Peregrine falcons in the plant

Peregrine falcons have been successfully nesting in the Mercedes-Benz Sindelfingen plant since 2004. A nesting box was mounted on the chimney of the thermal power plant especially for this purpose. Over 30 chicks have hatched since then.

Two of the peregrine falcons born this spring

This year, the pair of peregrine falcons had triplets. The two young females and a male were christened Savannah, Svea and Sirius. The little bundles of fluff weigh in at an average of 450 grams and are in excellent health. From a height of around 40 meters, conservationists from the German Nature and Biodiversity Conservation Union (NABU) brought the young falcons down from their nest with the help of the plant fire department. The chicks were weighed, measured and ringed. Then the falcons were able to return to the parental nest.

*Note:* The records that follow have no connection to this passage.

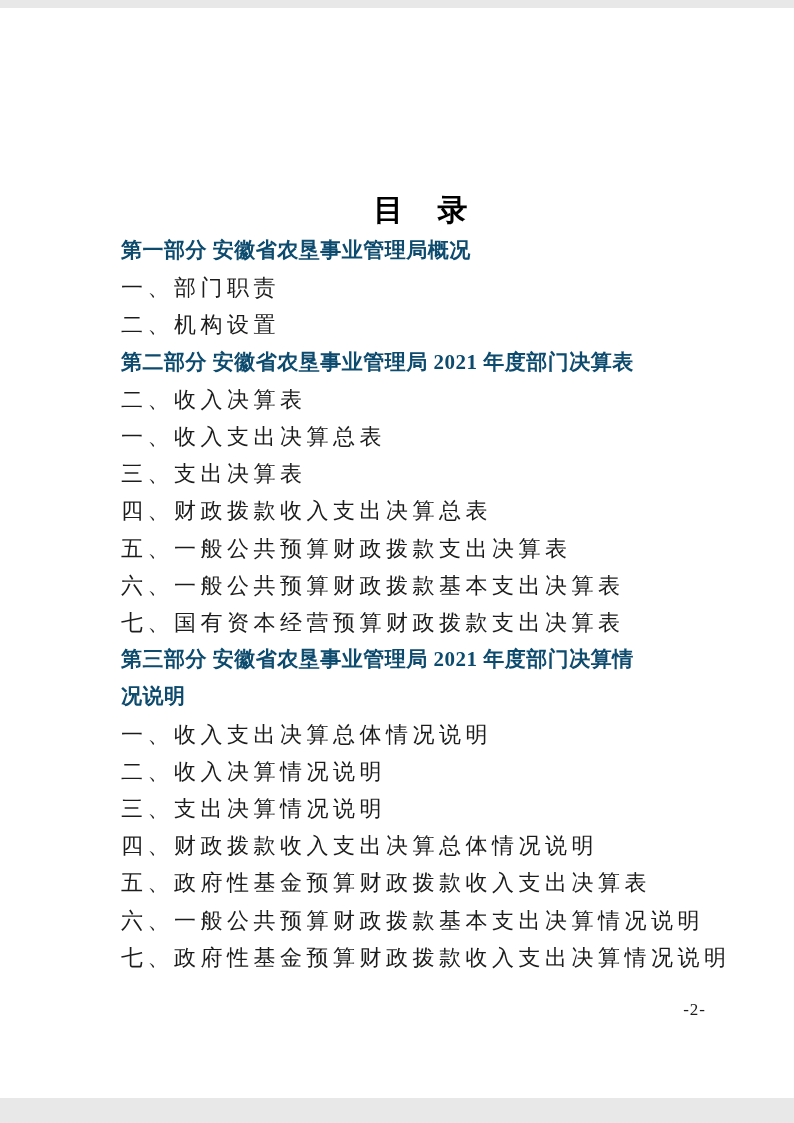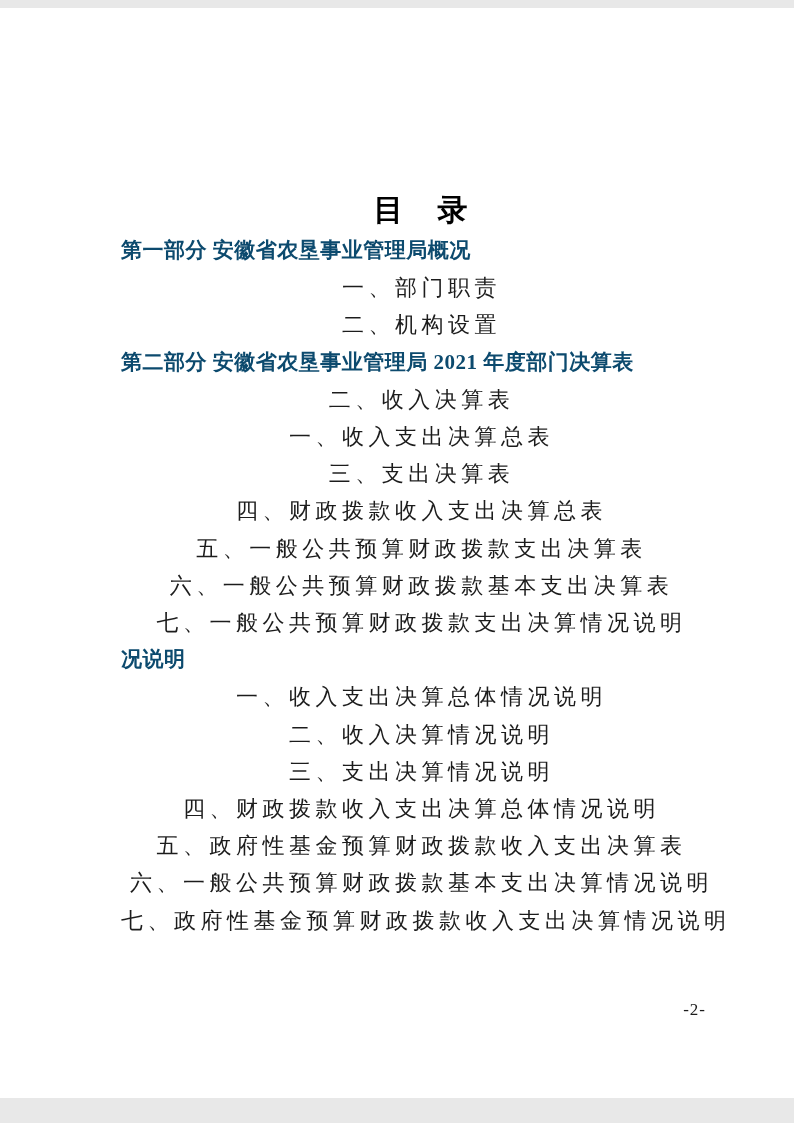--- a/index.html
+++ b/index.html
@@ -40,21 +40,20 @@
     font-size: 21px;
     font-weight: 700;
     color: #0c4a6e;
     letter-spacing: 0.5px;
   }
   .entry-line {
     font-size: 22px;
     font-weight: 400;
     letter-spacing: 4.5px;
     color: #1c1c1c;
-    text-align: center;
   }
   .page-number {
     position: absolute;
     top: 991px;
     right: 104px;
     font-size: 17px;
     letter-spacing: 1px;
     color: #1c1c1c;
     line-height: 22px;
   }
@@ -71,22 +70,23 @@
     <div class="line entry-line">一、部门职责</div>
     <div class="line entry-line">二、机构设置</div>
 
     <div class="line heading-line">第二部分 安徽省农垦事业管理局 2021 年度部门决算表</div>
     <div class="line entry-line">二、收入决算表</div>
     <div class="line entry-line">一、收入支出决算总表</div>
     <div class="line entry-line">三、支出决算表</div>
     <div class="line entry-line">四、财政拨款收入支出决算总表</div>
     <div class="line entry-line">五、一般公共预算财政拨款支出决算表</div>
     <div class="line entry-line">六、一般公共预算财政拨款基本支出决算表</div>
-    <div class="line entry-line">七、一般公共预算财政拨款支出决算情况说明</div>
+    <div class="line entry-line">七、国有资本经营预算财政拨款支出决算表</div>
 
+    <div class="line heading-line">第三部分 安徽省农垦事业管理局 2021 年度部门决算情</div>
     <div class="line heading-line">况说明</div>
     <div class="line entry-line">一、收入支出决算总体情况说明</div>
     <div class="line entry-line">二、收入决算情况说明</div>
     <div class="line entry-line">三、支出决算情况说明</div>
     <div class="line entry-line">四、财政拨款收入支出决算总体情况说明</div>
     <div class="line entry-line">五、政府性基金预算财政拨款收入支出决算表</div>
     <div class="line entry-line">六、一般公共预算财政拨款基本支出决算情况说明</div>
     <div class="line entry-line">七、政府性基金预算财政拨款收入支出决算情况说明</div>
 
   </div>

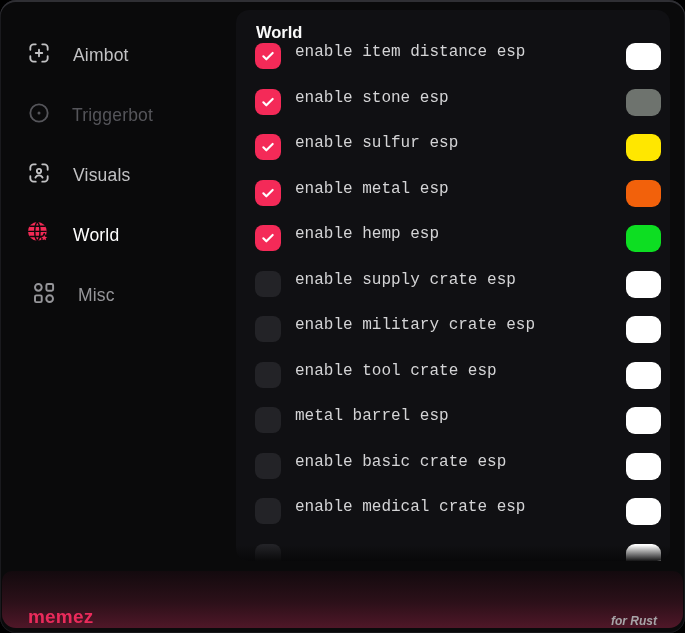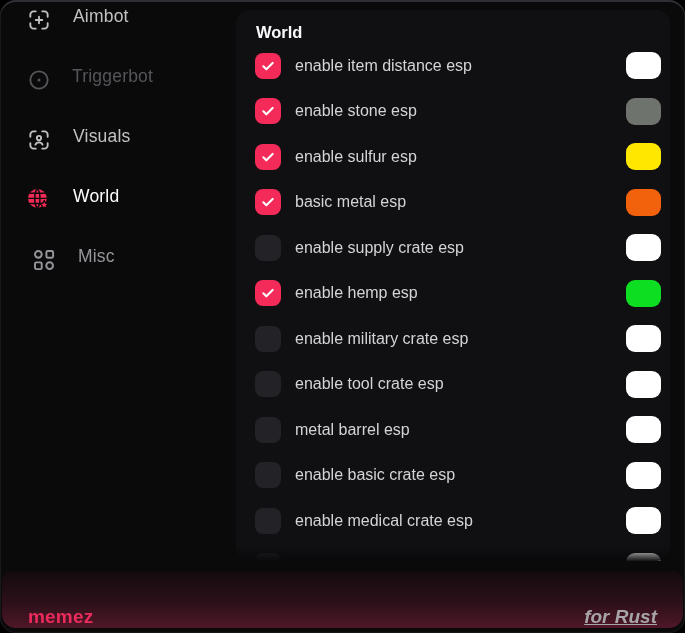--- a/index.html
+++ b/index.html
@@ -1,50 +1,50 @@
 <!DOCTYPE html>
 <html><head>
 <meta charset="utf-8">
 <style>
   html,body{margin:0;padding:0;background:#000;width:685px;height:633px;overflow:hidden;
     font-family:"Liberation Sans",sans-serif;-webkit-font-smoothing:antialiased;}
   .window{position:absolute;inset:0;background:#0a0a0b;border-radius:16px;
     box-shadow:inset 0 2px 0 #2f2f34,inset 1px 0 0 #1a1a1e,inset -1px 0 0 #1a1a1e,inset 0 -1px 0 #17171a;}
   
   .sidebar{position:absolute;left:0;top:6px;width:234px;}
-  .side-item{height:60px;display:flex;align-items:flex-start;padding-left:25px;gap:21px;cursor:pointer;}
+  .side-item{height:60px;display:flex;align-items:flex-end;padding-left:25px;gap:21px;cursor:pointer;}
   .s-icon{width:27px;height:27px;display:flex;align-items:center;justify-content:center;color:inherit;}
   .s-icon svg{display:block;}
   .s-label{font-size:17.5px;letter-spacing:.2px;}
   .side-item.normal{color:#c2c2c4;}
   .side-item.disabled{color:#55555a;gap:20px;}
   .side-item.muted{color:#96969a;padding-left:30px;}
   .side-item.active .s-label{color:#ffffff;font-weight:500;}
   .side-item.active .s-icon{color:#f32a56;}
   
   .panel{position:absolute;left:236px;top:10px;width:434px;height:551px;background:#101013;
     border-radius:13px;overflow:hidden;}
   .panel::after{content:"";position:absolute;left:0;right:0;bottom:0;height:16px;
     background:linear-gradient(180deg,rgba(16,16,19,0),rgba(8,8,9,.95));pointer-events:none;}
   .panel-title{margin:13px 0 1px 20px;font-size:16.5px;font-weight:600;color:#fafafa;}
-  .row{height:45.5px;display:flex;align-items:center;padding:0 9px 0 19px;}
+  .row{height:45.5px;display:flex;padding:0 9px 0 19px;font-family:Liberation Mono, monospace;}
   .checkbox{width:26px;height:26px;border-radius:8px;background:#232327;flex:0 0 auto;
     display:flex;align-items:center;justify-content:center;cursor:pointer;}
   .checkbox.checked{background:#f42a58;}
   .checkbox svg{display:none;}
   .checkbox.checked svg{display:block;}
   .row-label{margin-left:14px;font-size:16px;color:#d4d4d6;}
   .swatch{margin-left:auto;width:35px;height:27px;border-radius:9px;cursor:pointer;}
   
   .footer{position:absolute;left:2px;right:2px;bottom:5px;height:57px;
     border-radius:10px 10px 14px 14px;
     background:linear-gradient(180deg,#130a0e 0%,#2c1019 55%,#4f1728 100%);
     display:flex;align-items:flex-end;padding:0 26px;box-sizing:border-box;}
   .brand{color:#ea2b5b;font-weight:700;font-size:19px;letter-spacing:.2px;}
-  .subtitle{margin-left:auto;color:#a7a5a8;font-style:italic;font-weight:700;font-size:19px;text-decoration:underline;}
+  .subtitle{margin-left:auto;color:#a7a5a8;font-style:italic;font-weight:700;font-size:12px;}
 </style>
 </head>
 <body>
 
 <div class="window">
 
   <nav class="sidebar">
       <div class="side-item normal">
     <span class="s-icon">
           <svg viewBox="0 0 24 24" width="26" height="26" fill="none" stroke="currentColor" stroke-width="1.7" stroke-linecap="round">
@@ -131,38 +131,38 @@
     </span>
     <span class="row-label">enable sulfur esp</span>
     <span class="swatch" style="background: rgb(255, 231, 0);"></span>
   </div>
         <div class="row">
     <span class="checkbox checked">
       <svg viewBox="0 0 24 24" width="16" height="16" fill="none" stroke="#ffffff" stroke-width="3.2" stroke-linecap="round" stroke-linejoin="round">
         <path d="M5 12.5l4.5 4.5L19 7.5"></path>
             </svg>
     </span>
-    <span class="row-label">basic metal esp</span>
+    <span class="row-label">enable metal esp</span>
     <span class="swatch" style="background: rgb(242, 97, 11);"></span>
-  </div>
-        <div class="row">
-    <span class="checkbox">
-      
-    </span>
-    <span class="row-label">enable supply crate esp</span>
-    <span class="swatch" style="background: rgb(255, 255, 255);"></span>
   </div>
         <div class="row">
     <span class="checkbox checked">
       <svg viewBox="0 0 24 24" width="16" height="16" fill="none" stroke="#ffffff" stroke-width="3.2" stroke-linecap="round" stroke-linejoin="round">
         <path d="M5 12.5l4.5 4.5L19 7.5"></path>
             </svg>
     </span>
     <span class="row-label">enable hemp esp</span>
     <span class="swatch" style="background: rgb(13, 222, 34);"></span>
+  </div>
+        <div class="row">
+    <span class="checkbox">
+      
+    </span>
+    <span class="row-label">enable supply crate esp</span>
+    <span class="swatch" style="background: rgb(255, 255, 255);"></span>
   </div>
         <div class="row">
     <span class="checkbox">
       
     </span>
     <span class="row-label">enable military crate esp</span>
     <span class="swatch" style="background: rgb(255, 255, 255);"></span>
   </div>
         <div class="row">
     <span class="checkbox">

"Tagging the birds allows us to track scientific aspects such as migratory behavior, settlement and relocation as well as the habitats chosen by the birds themselves," says Michael Bratenberg of SEC/SUMS Technical Environmental Protection. The color of the rings indicates where the chicks hatched – these so-called "plant chicks" have gold rings. These indicate the nesting box on the chimney of the thermal power plant. One ring is marked with the telephone number of the bird protection center, and the second ring allows the falcons to be identified at all times.

Peregrine falcons have an incubation period ranging from 34 to 38 days, and it takes up to 50 days for the young birds to fledge. The offspring usually stay in the territory of the parents for around four to six weeks before migrating. Peregrine falcons live to a maximum age of 15 years.

In Europe, the peregrine falcon was in danger of extinction by the end of the '70s. At fault was the widespread use of DDT, an insecticide used in agriculture and forestry. Due to its toxic effect on peregrine falcons and many other birds of prey, DDT was banned in the early '70s in all western industrial countries. From its low point of around 50 pairs in 1975, the German population has grown rapidly and now consists of over 1,000 breeding pairs. These settlements are now provided with strong support, mainly through the installation of appropriate nesting aids. In this way, peregrine falcons are also able to populate new, wide-ranging areas without rocks.